Try Data Engineering in Python with Snowpark
Getting Started with Snowpark in Snowflake Python Worksheets
By completing this guide, you will be able to try Snowpark for Python all from within the Snowflake UI. At the end, you’ll have a better understanding of how to perform core data engineering tasks using Snowpark in Snowflake Python Worksheet.
What is Snowpark
It allows developers to query data and write data applications inside Snowflake with languages other than SQL using a set of APIs and DataFrame-style programming constructs in Python, Java, and Scala. These applications run on and take advantage of the same distributed computation on Snowflake's elastic engine as your SQL workloads. Learn more about Snowpark.
What is Python Worksheet
Python worksheets are a new type of worksheet in Snowsight that helps you get started with Snowpark faster. Users can develop data pipelines, ML models and applications directly inside Snowflake, no additional IDE (development UI) to spin up, set up or maintain for Python.
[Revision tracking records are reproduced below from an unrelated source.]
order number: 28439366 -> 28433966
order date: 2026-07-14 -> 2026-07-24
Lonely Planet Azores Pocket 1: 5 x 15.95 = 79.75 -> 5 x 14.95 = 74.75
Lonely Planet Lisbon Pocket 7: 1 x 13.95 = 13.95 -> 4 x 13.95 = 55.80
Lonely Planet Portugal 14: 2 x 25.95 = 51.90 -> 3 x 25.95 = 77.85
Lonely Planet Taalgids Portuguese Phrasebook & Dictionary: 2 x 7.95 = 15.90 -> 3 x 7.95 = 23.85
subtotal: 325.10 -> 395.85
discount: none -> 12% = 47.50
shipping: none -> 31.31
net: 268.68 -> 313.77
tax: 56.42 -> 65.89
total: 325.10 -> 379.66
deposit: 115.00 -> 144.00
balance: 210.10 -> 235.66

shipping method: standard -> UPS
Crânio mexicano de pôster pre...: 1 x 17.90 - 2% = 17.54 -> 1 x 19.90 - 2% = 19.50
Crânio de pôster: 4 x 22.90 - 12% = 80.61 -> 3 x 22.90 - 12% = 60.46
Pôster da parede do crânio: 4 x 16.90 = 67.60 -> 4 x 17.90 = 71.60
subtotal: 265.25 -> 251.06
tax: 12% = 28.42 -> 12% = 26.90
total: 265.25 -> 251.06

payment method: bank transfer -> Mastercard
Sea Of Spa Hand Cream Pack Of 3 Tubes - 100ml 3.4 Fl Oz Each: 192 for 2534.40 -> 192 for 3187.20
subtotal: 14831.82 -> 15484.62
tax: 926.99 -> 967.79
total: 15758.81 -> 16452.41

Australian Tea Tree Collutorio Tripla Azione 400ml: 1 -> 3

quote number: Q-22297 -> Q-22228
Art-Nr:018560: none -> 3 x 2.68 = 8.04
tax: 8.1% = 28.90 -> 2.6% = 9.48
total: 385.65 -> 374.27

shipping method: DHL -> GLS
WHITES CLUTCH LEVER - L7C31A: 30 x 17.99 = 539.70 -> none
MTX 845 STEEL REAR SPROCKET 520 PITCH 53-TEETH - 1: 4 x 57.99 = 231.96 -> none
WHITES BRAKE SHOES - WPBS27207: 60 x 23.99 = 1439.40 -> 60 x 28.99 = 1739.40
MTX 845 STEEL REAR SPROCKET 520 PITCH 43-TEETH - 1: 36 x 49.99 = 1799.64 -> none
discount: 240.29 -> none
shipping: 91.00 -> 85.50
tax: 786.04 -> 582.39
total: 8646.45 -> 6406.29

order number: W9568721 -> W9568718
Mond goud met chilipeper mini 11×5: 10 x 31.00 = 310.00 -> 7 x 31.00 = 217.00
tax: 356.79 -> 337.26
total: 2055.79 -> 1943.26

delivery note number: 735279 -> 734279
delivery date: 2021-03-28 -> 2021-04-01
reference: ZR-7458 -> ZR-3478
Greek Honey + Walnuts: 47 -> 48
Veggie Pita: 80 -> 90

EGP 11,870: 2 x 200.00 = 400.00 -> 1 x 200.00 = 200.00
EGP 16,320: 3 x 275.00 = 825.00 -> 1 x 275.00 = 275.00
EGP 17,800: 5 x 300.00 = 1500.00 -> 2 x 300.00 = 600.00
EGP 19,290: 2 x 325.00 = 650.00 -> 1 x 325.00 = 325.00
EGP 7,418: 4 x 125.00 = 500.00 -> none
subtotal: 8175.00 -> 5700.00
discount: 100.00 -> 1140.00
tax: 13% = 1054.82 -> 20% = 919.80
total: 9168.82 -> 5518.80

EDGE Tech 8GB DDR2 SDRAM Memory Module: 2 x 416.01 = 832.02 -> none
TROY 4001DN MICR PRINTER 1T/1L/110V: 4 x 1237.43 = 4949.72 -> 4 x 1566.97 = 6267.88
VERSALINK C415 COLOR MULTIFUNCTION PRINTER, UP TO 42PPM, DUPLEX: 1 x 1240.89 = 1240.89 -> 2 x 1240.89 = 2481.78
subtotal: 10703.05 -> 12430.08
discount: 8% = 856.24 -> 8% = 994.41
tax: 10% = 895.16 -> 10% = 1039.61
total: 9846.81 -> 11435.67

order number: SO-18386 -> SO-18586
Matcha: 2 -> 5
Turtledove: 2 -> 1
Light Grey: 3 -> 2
These worksheets can be converted into procedures to schedule your Snowpark applications.
What you will learn
- Load data from Snowflake tables into Snowpark DataFrames
- Perform Exploratory Data Analysis on Snowpark DataFrames
- Pivot and Join data from multiple tables using Snowpark DataFrames
- Save transformed data into Snowflake table
What you will build
A prepared dataset that can be used in downstream analysis and applications. For example, training a machine learning model.
Setup Lab
You may start with a 30-day trial account ($400 credit).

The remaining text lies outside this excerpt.